While almost every trail in Hawaiʻi offers exceptional glimpses and views of the pristine, natural beauty the Aloha State has on offer, they’re not for every level of hiker. In fact, some hikes on Oʻahu should only be attempted by those who are in excellent physical condition and are steady on their feet. Just bring plenty of water and a fully charged cell phone. Here are the Top 5 expert hiking trails on Oʻahu voted for by our readers.
1. Koko Crater Trail
StairMaster, prepare to meet your maker. From start to finish, you will have to climb 1,050 stairs to make it to the top of this epic East Oʻahu hike, often regarded as one of the most strenuous uphill climbs in the state. However, sweeping panoramic views from Diamond Head to Makapuʻu will almost make the pain in your burning quads and calves disappear. Almost. Attempting this hike during midday is ill-advised, as there is absolutely zero shade to be found anywhere on this trail. And why not go early to catch the sunrise?
2. Moanalua Middle Ridge
Expect an all-day, rugged adventure when tackling the Moanalua Middle Ridge trail, which features an elevation gain of over 2,500 feet and a roundtrip mileage count of 12 miles. Dry, clear weather conditions are a must when beginning this journey, as the hike requires perilous rope climbs and scrambling up barely-there dirt trails, all on the perilous, high-altitude slopes of the Moanalua Middle Ridge. Once you’ve reached the summit, you’ll be greeted with views of Kāneʻohe, Kailua, Mokoliʻi (Chinaman's Hat) and the Interstate H-3. You’ve definitely earned it.
3. Kuliʻouʻou Ridge Trail
While the journey to the summit of Kuliʻouʻou Ridge may be long, coming in at 5-miles roundtrip, hikers can take the trail at an easy pace. The hike consists of a series of switchbacks that will take you through shaded Cooke pine and ironwood forests, which occasionally open up to grandiose views of the ocean. The last push to the summit does include a few steep set of stairs, but the bird’s-eye view of Waimānalo and Hawaiʻi Kai will surely distract you from your sore glutes.

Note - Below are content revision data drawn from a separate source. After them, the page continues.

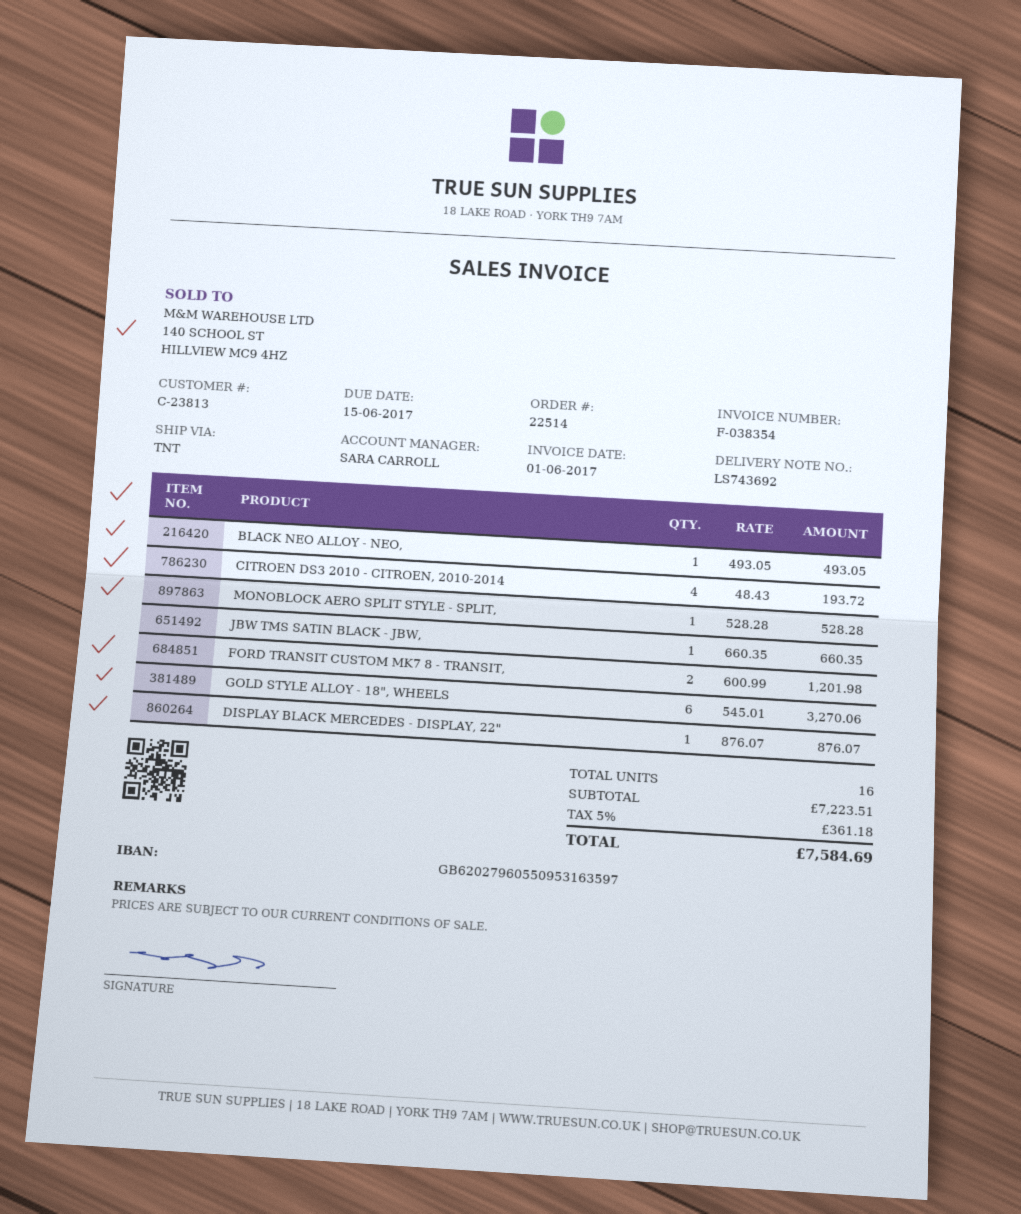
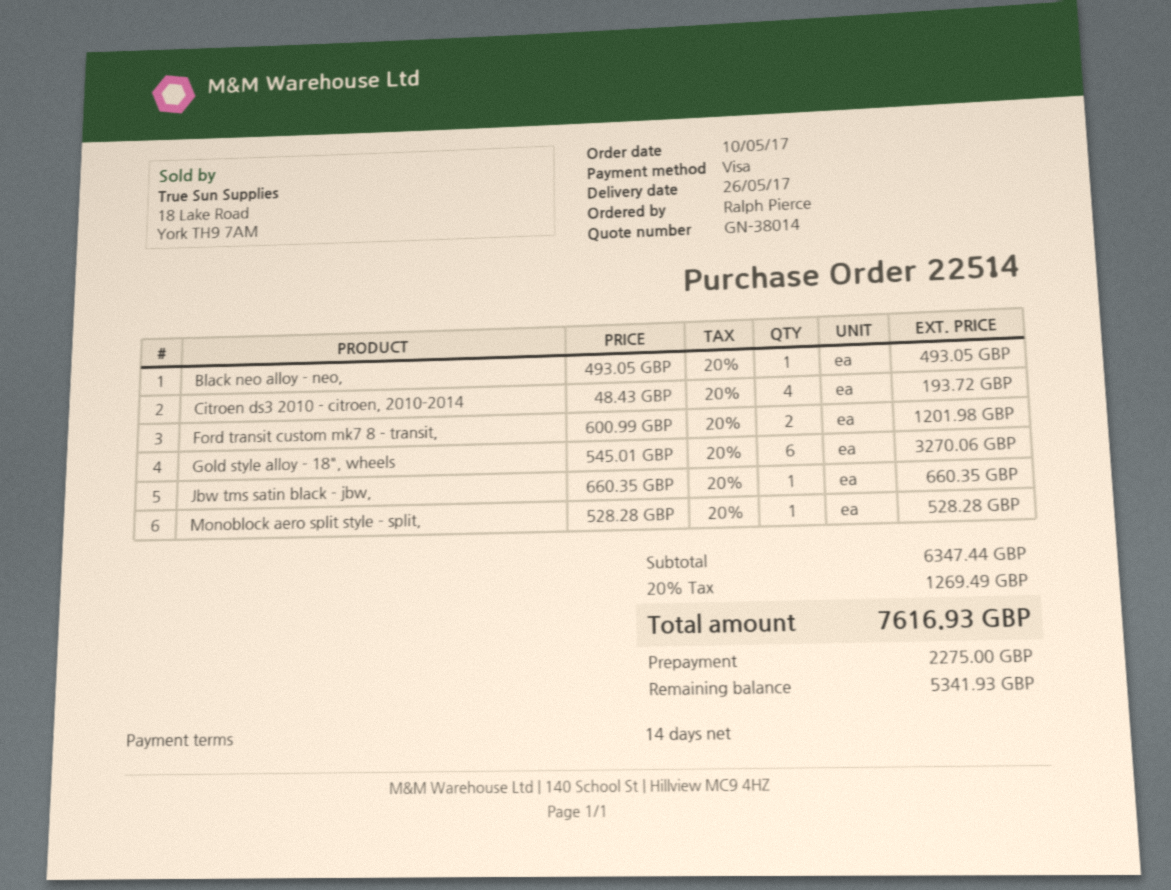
DISPLAY BLACK MERCEDES - DISPLAY, 22": 1 x 876.07 = 876.07 -> none
subtotal: 7223.51 -> 6347.44
tax: 5% = 361.18 -> 20% = 1269.49
total: 7584.69 -> 7616.93

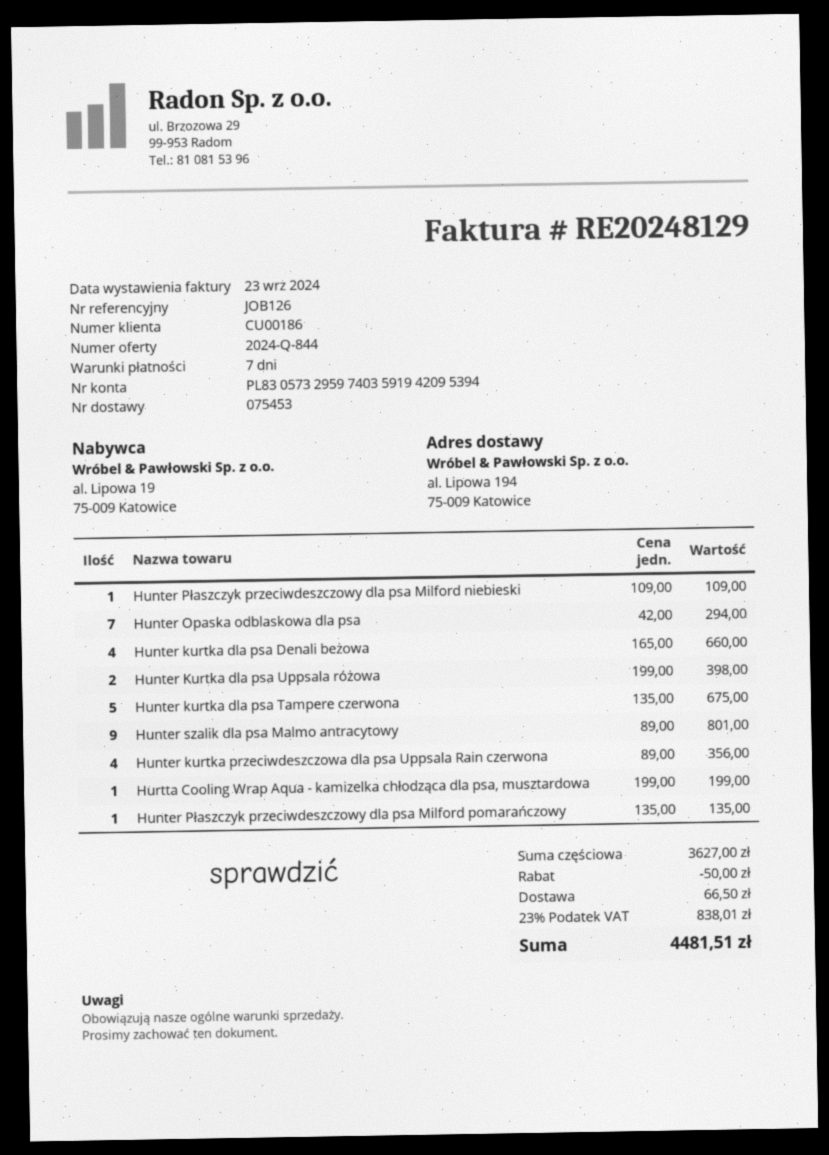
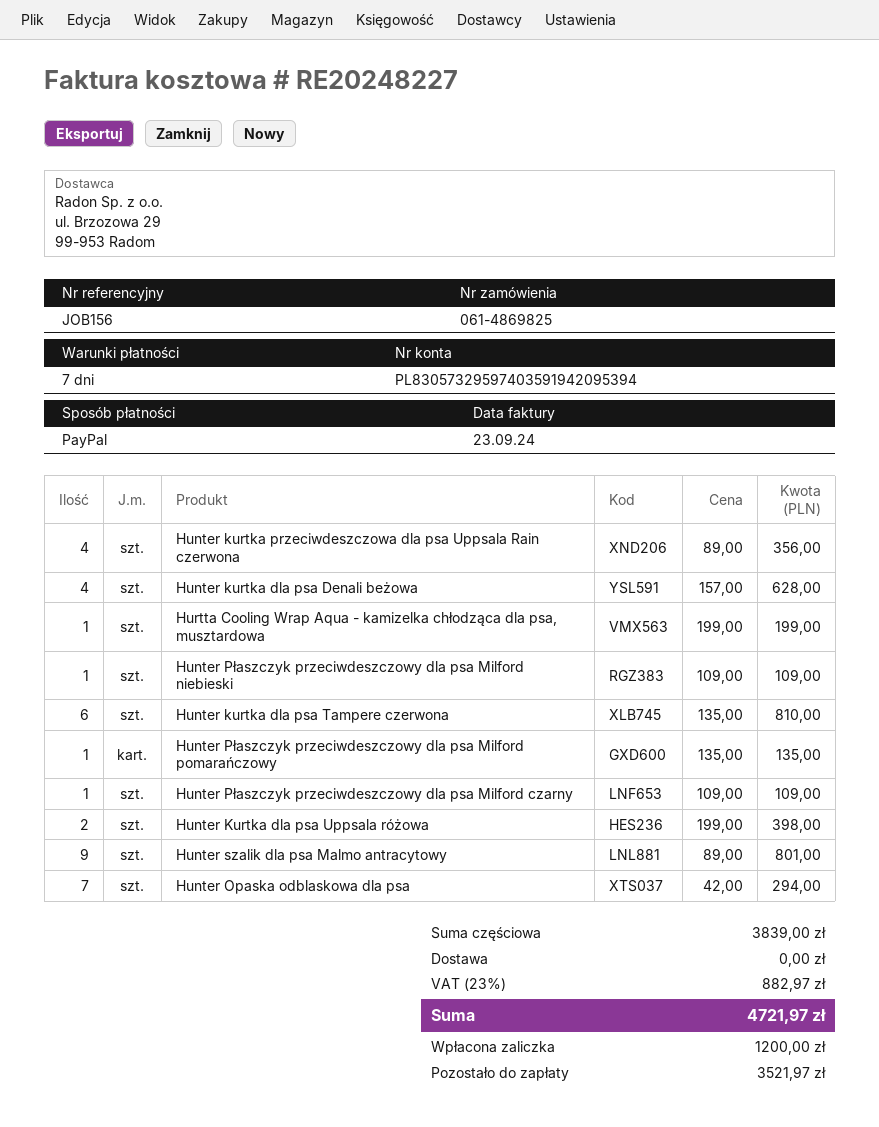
invoice number: RE20248129 -> RE20248227
reference: JOB126 -> JOB156
Hunter kurtka dla psa Denali beżowa: 4 x 165.00 = 660.00 -> 4 x 157.00 = 628.00
Hunter kurtka dla psa Tampere czerwona: 5 x 135.00 = 675.00 -> 6 x 135.00 = 810.00
Hunter Płaszczyk przeciwdeszczowy dla psa Milford czarny: none -> 1 x 109.00 = 109.00
subtotal: 3627.00 -> 3839.00
discount: 50.00 -> none
shipping: 66.50 -> 0.00
tax: 23% = 838.01 -> 23% = 882.97
total: 4481.51 -> 4721.97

4. Kalauao Falls Loop Trail
Rain is often seen as a sign to do anything but hike, but the waterfall at Kalauao Falls Loop Trail is best experienced after (not during) a heavy rain. The trail actually starts at a junction on the ʻAiea Loop Trail, and will have you scrambling your way down deeper into the valley, crossing multiple streams and finally making your way to Kalauao Falls. If you’ve timed everything correctly, you'll find a flowing waterfall tumbling into an inviting pool of water.
5. Olomana Trail
The difficulty of the Olomana Trail can not be overstated, and it should only be tackled by expert hikers. If you’re not comfortable with steep rope-assisted rock climbs and perilous heights, this is not the hike for you. Hikers who are ready for this experience will have the option to hike just one of Olomana's three peaks or go for all three. The third and final peak is known for being the most treacherous, but adrenaline-junkies will love the East Oʻahu views each peak provides.